Problem to work on:
In your copy, include every entry exactly as written but no pictures.

Records to use:

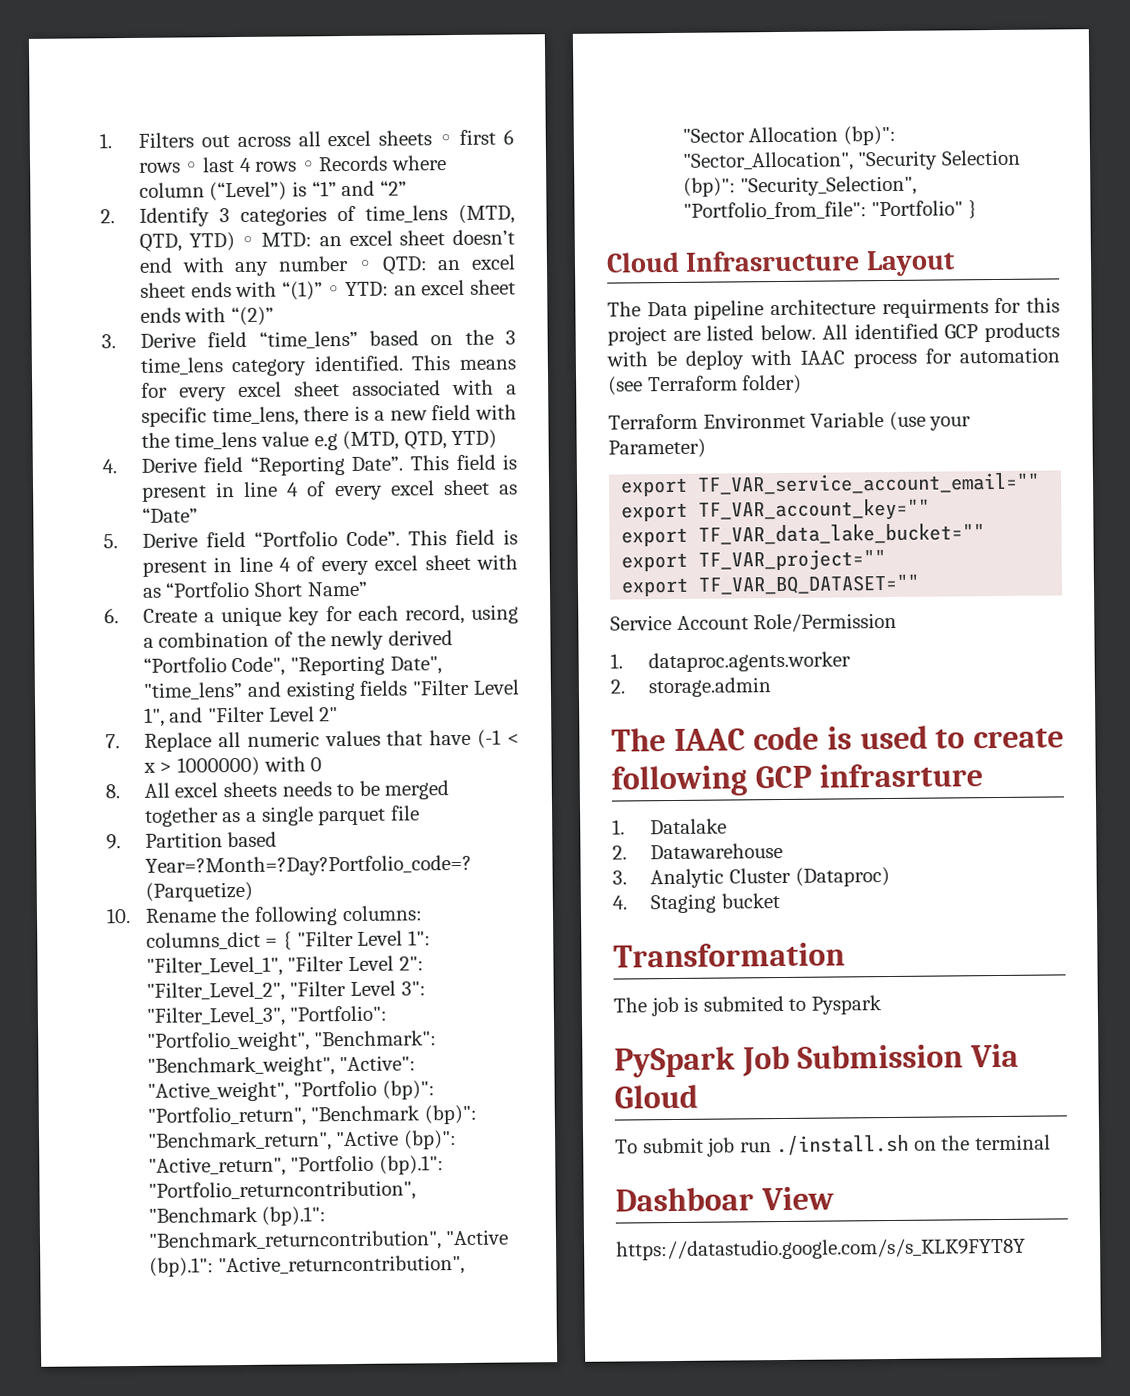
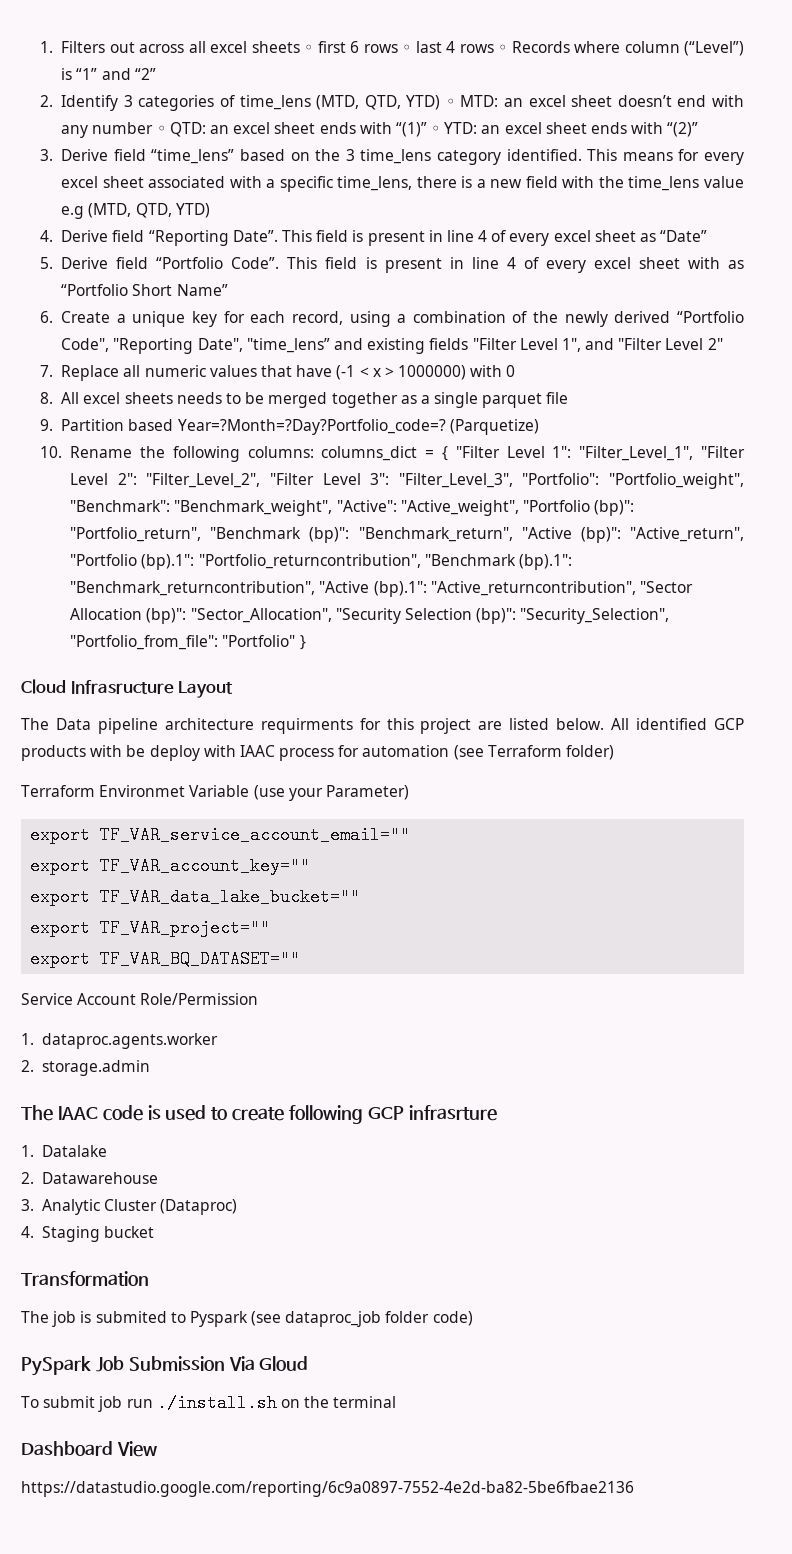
- The job is submited to Pyspark
+ The job is submited to Pyspark (see dataproc_job folder code)
- Dashboar View
+ Dashboard View
- https://datastudio.google.com/s/s_KLK9FYT8Y
+ https://datastudio.google.com/reporting/6c9a0897-7552-4e2d-ba82-5be6fbae2136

Answer to this problem:
- The job is submited to Pyspark
+ The job is submited to Pyspark (see dataproc_job folder code)
- Dashboar View
+ Dashboard View
- https://datastudio.google.com/s/s_KLK9FYT8Y
+ https://datastudio.google.com/reporting/6c9a0897-7552-4e2d-ba82-5be6fbae2136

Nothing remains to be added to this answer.